Yesterday I got a phone call from a nice man named David. He asked me if I remembered entering a competition to win a Ford Fiesta. I said I had no recollection of doing so, but seeing I enter loads of competitions, it was possible.
My name had been put into the draw for the grand prize, he said. That was nice, I said. I was guaranteed to win the Ford Fiesta, a week away for two or some other awesome-sounding prize, he said. That was also nice I said.
I must come in with my ID book and be at the draw, he said. When? Wednesday (national election day here in South Africa). Where? Central Office Park, Midrand. What time? 2pm.
Then he said, "bring lots of friends."
"Why?" I asked.
"Because they might win spot prizes," he said.
"Uh huh," said I, unconvinced.
He then asked for my surname, my occupation and the names of the friends I would be bringing. I waited for him to give himself away by asking for my bank details or similar. Surprisingly, he didn't. But...
"Can you spell the name of your company for me - I didn't catch it," I said.
"And can I have a phone number to call, in case I get lost?" I asked.
"073 126 3448."
"You don't have a land line?"
David then told me that someone else would call me with directions to Central Office Park, Midrand and ended the conversation.
So I Googled Talk-a-line. This is what I found.
A few minutes later, one of David's colleagues (who obviously had access to the same database) called me.
"Good afternoon... my name is so-and-so from Talk-a-line... Do you remember entering a competition to win a Ford Fiesta a few months ago?... blah blah blah..."

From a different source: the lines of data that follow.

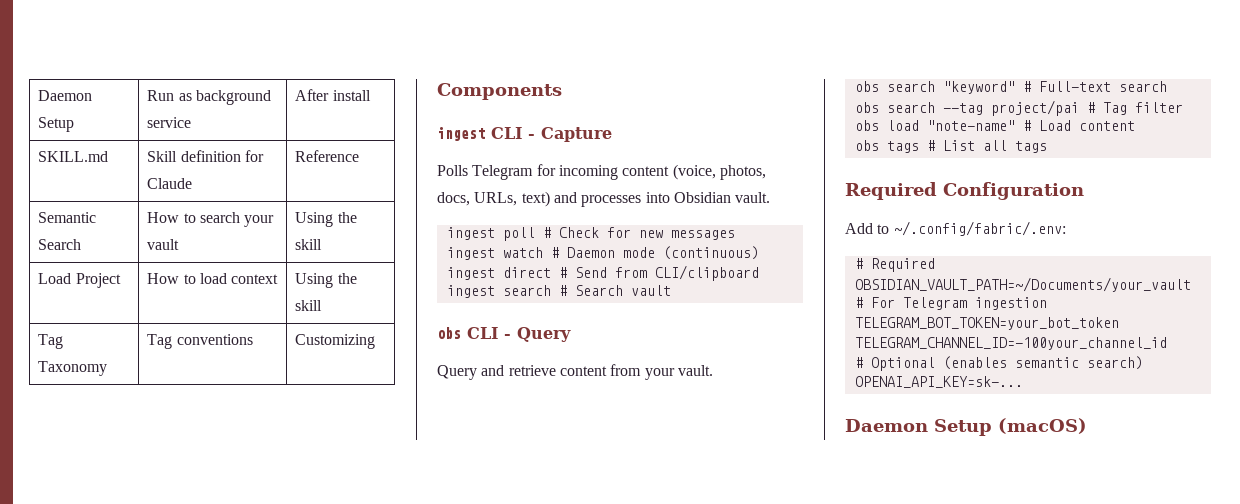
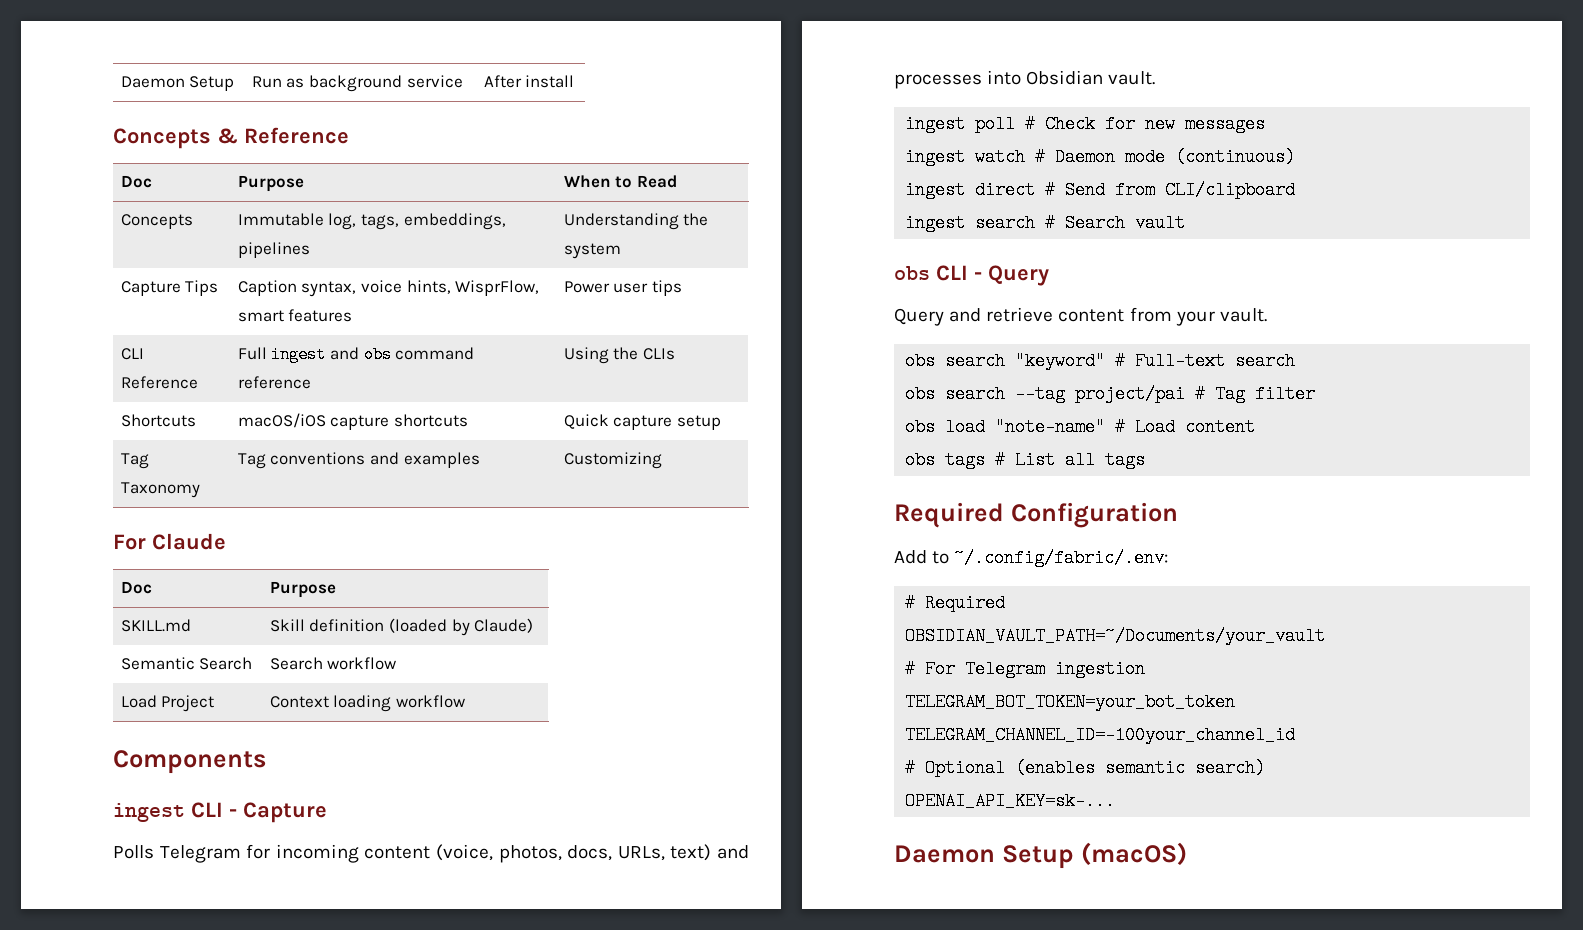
- SKILL.md | Skill definition for Claude | Reference
- Semantic Search | How to search your vault | Using the skill
- Load Project | How to load context | Using the skill
+ Concepts & Reference
+ Doc | Purpose | When to Read
+ Concepts | Immutable log, tags, embeddings, pipelines | Understanding the system
+ Capture Tips | Caption syntax, voice hints, WisprFlow, smart features | Power user tips
+ CLI Reference | Full ingest and obs command reference | Using the CLIs
+ Shortcuts | macOS/iOS capture shortcuts | Quick capture setup
- Tag Taxonomy | Tag conventions | Customizing
+ Tag Taxonomy | Tag conventions and examples | Customizing
+ For Claude
+ Doc | Purpose
+ SKILL.md | Skill definition (loaded by Claude)
+ Semantic Search | Search workflow
+ Load Project | Context loading workflow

"Hello so-and-so. Your friend David just called me, actually. *pause, for effect* He told me I must be at Central Office Park in Midrand with my reference number J526 on Wednesday to collect my prize."
"That's correct, ma'am."
*longer pause (more effect?)*
"Uh huh. So I Googled you guys and I see that you're going to try to sell me timeshare for Quality Vacation Club. So I won't be there."
"Thank you. Bye."
Score: Tamara one, telemarketers zero.
For all of you who haven't heard of the Quality Vacation Club (QVC) consider that customer service site hellopeter.com lists 51 postive comments versus 118 negative complaints about the company. Consider also that SA blogger Donn Edwards was sued for almost half a million rand for defamation by QVC after posting about the win a car competition, which he called a "scam". The case was eventually settled out of court.
Some bloggers pointed out that the whole court saga actually caused more bad media coverage for QVC than any blog post about the company could have on its own. Others speculated that perhaps QVC would learn from the public's reaction and stop using their "deceptive" marketing tactics to lure people to sales presentations. But this seems not to be the case... They are still calling and telling gullible South Africans they've won a prize.
I know I'm very behind the times with this whole issue (the Donn Edwards case caused a media ruckus late last year), but it's the first time I've had the call and there are always people out there who need to be made aware. So, if you are willing to sit through timeshare presentations and know that you won't win a car but will get a weekend away at one of QVCs destinations (terms and conditions apply, of course), feel free. But if like me you'd rather save yourself the time and trouble, tell a telemarketer where to get off today.